Eleanor certainly comes across differently in this novel than she did in the last one. Yes, she does spend most of this book imprisoned by her husband but (probably because of that) she really grows and matures throughout. She learns, as her arrogant sons never could, the error of her past actions (for the most part) and how they helped cause this rupture of their family. I still like her character here, even though I was mad at her for rebelling in the first place. You can really feel how helpless she feels when she hears of the trouble her sons are causing. The later scenes between her and Henry are quite touching as you can tell that these two very stubborn and prideful people, while not able to say it out loud to each other, realize the errors they've made.
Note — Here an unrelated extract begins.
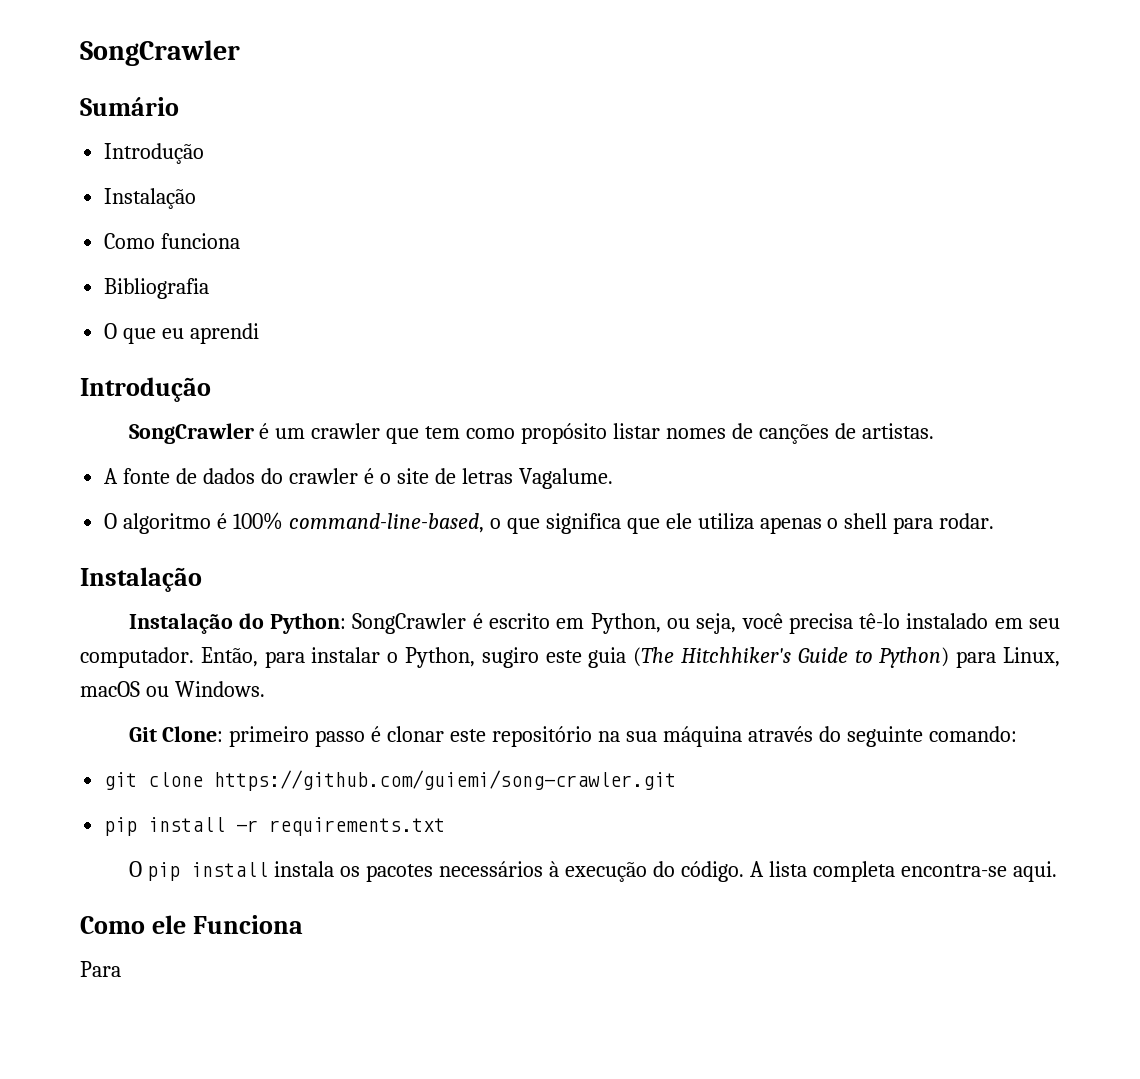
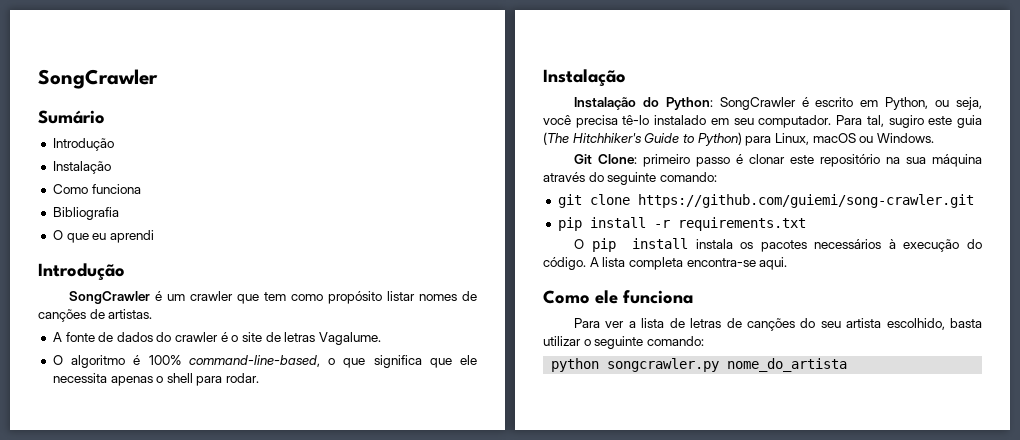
[697,513,754,530] utiliza -> [52,373,107,383] necessita
[200,647,476,668] Então, para instalar o Python, -> [836,115,884,127] Para tal,
[192,915,303,934] [80,961,121,977] Funciona // Para -> [623,290,693,304] [573,318,983,331] [543,336,704,349] [551,358,848,372] funciona // Para ver a lista de letras de canções do seu artista escolhido, basta utilizar o seguinte comando: // python songcrawler.py nome_do_artista

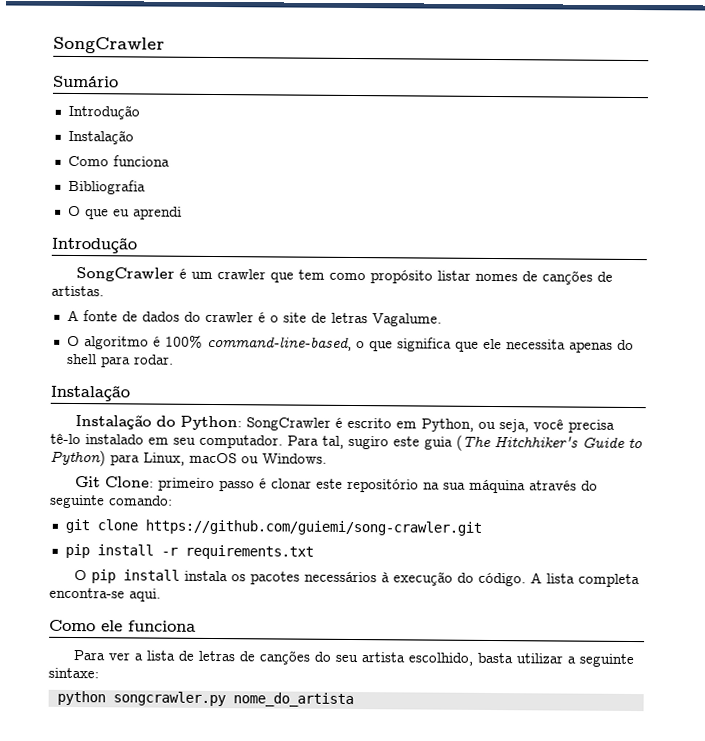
[156,376,164,383] o -> [616,339,634,351] do
[583,336,704,349] o seguinte comando: -> [566,653,634,668] [48,667,99,679] a seguinte sintaxe:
I feel so sorry for Henry through this entire novel. Even though I do get irritated at his stubbornness and his complete blindness when it comes to his sons, I pity him for what happens again and again. It really broke my heart how he kept forgiving those arrogant boys, offered them wonderful things, trusted them, made excuses for them, and they kept turning around and stabbing him in the back. For a man as smart as he was it is amazing that he couldn't see what his sons were really like. He did bring some of it on himself; the crowning of Hal, while he was doing it to make sure what happened to his mother didn't happen to his son, was probably one of the biggest mistakes he ever made. He also was maddeningly stubborn at times but overall I felt like he was trying his hardest to make everything strong and secure for his son.
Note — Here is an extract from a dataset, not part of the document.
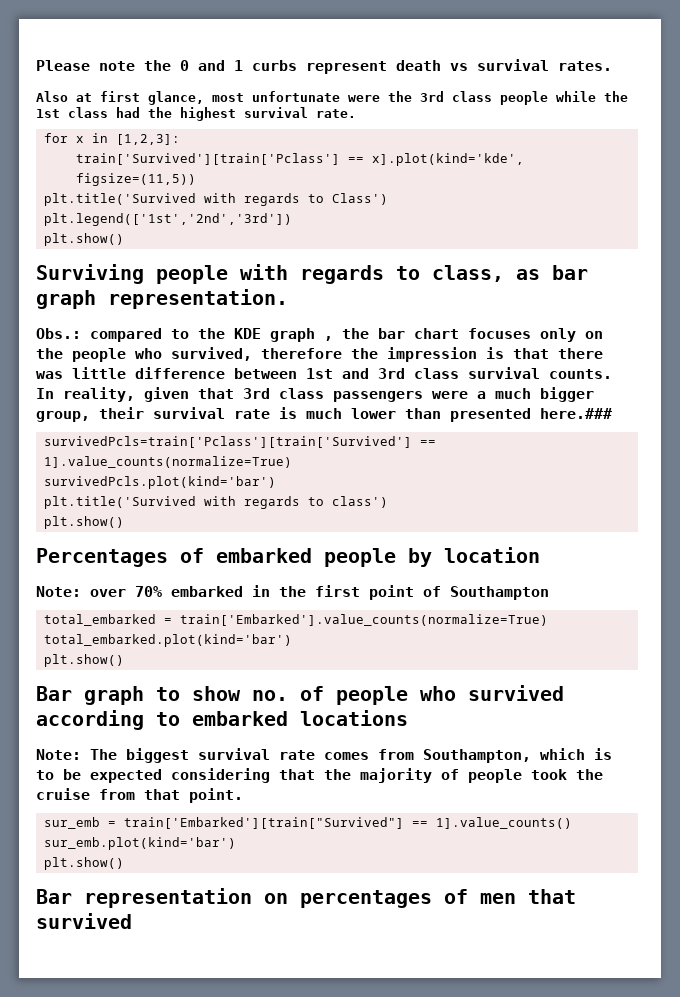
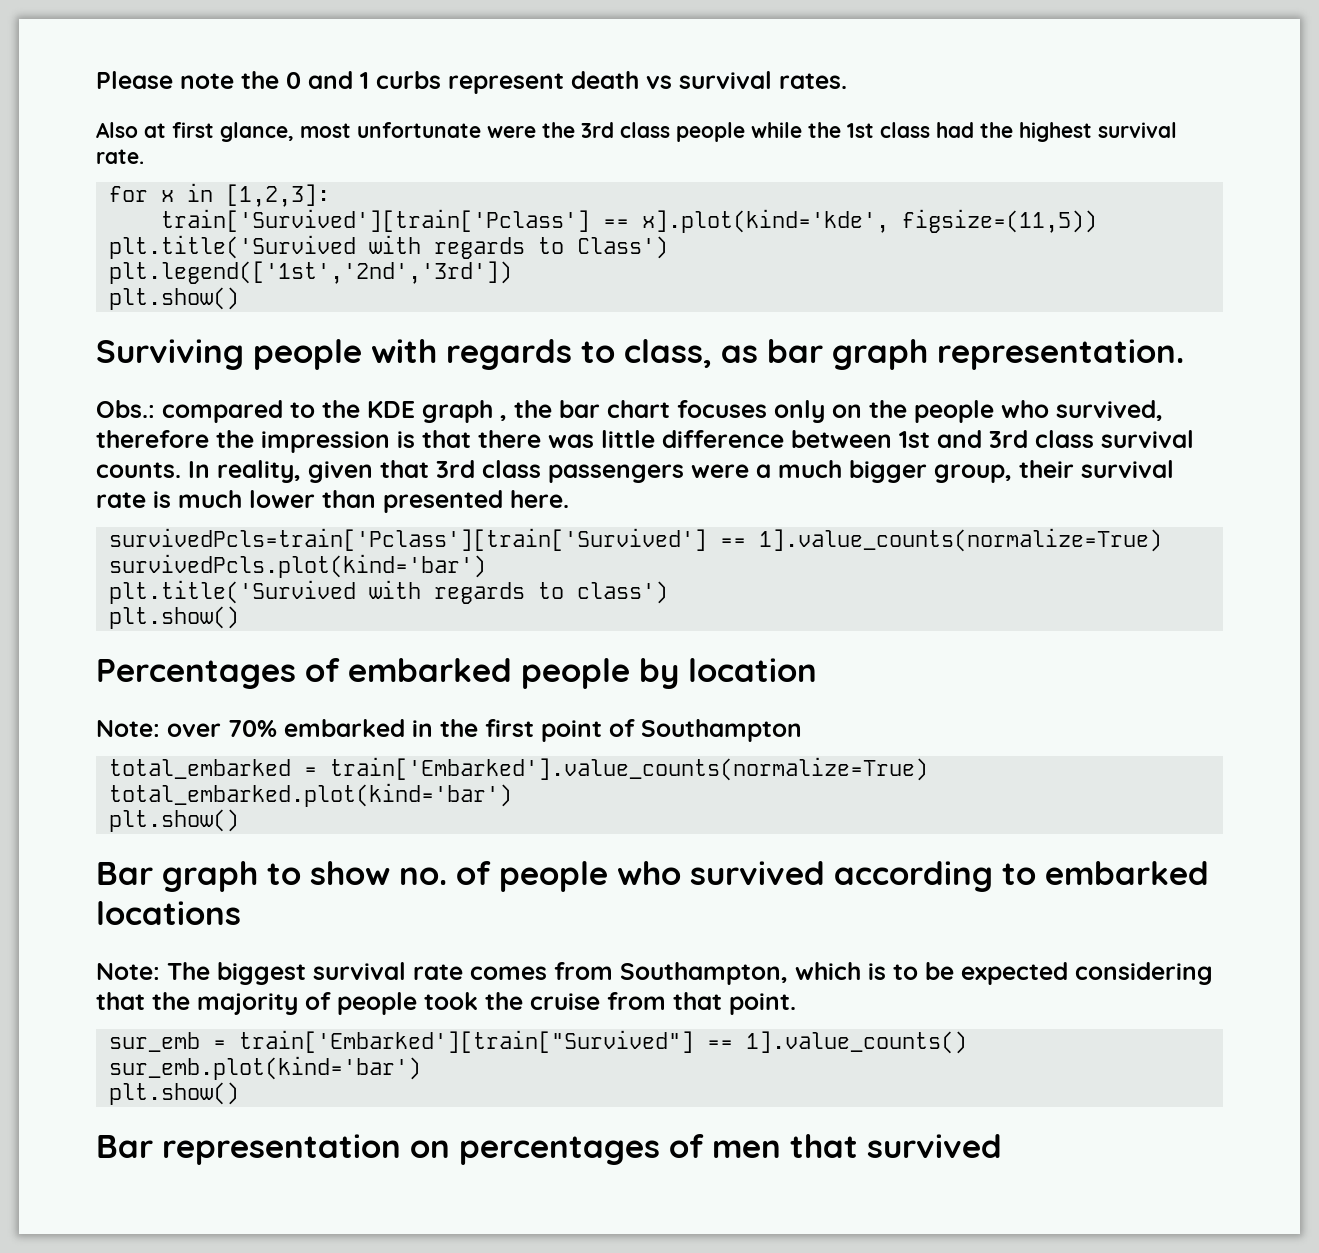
[540,408,612,419] here.### -> [510,490,569,508] here.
I did not like any of the sons. None of them. I felt like they were spoiled, arrogant, selfish, and incredibly ungrateful. I wanted to throttle all of them at many, many points throughout the novel. Yes, their father was a stubborn man but they couldn't see that 1, he was doing what he could to make their "empire" strong and stable so they wouldn't have to worry about much when they took the reins, and 2, they'd eventually have control of their lands when their father died. That was the trouble though - they wanted it all and they wanted it NOW. And not only do they stab their father in the back repeatedly, they turn on each other over and over again. They truly seemed as if they were the devil's brood.
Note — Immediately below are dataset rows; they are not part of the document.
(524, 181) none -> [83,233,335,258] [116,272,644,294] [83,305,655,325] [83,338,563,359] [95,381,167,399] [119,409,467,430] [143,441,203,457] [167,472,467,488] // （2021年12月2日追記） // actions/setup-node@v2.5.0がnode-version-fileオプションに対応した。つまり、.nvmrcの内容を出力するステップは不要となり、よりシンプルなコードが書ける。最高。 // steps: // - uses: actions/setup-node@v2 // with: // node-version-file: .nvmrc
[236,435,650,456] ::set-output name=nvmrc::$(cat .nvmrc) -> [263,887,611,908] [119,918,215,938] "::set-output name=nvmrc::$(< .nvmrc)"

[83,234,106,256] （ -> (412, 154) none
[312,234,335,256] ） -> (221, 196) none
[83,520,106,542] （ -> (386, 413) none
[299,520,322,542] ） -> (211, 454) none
Penman has created another wonderful masterpiece here. I would recommend this book, along with all her others, to those that love historical fiction and to those that haven't been bitten by that bug yet, to readers who are quite familiar with this period of history and to those that are not. This book and author are sure to open your eyes and you will probably end up being bitten by that wonderful historical fiction bug along the way.
**Note: William Marshal does play a roll in this story but if you are looking on more about him I would highly suggest Elizabeth Chadwick's The Greatest Knight.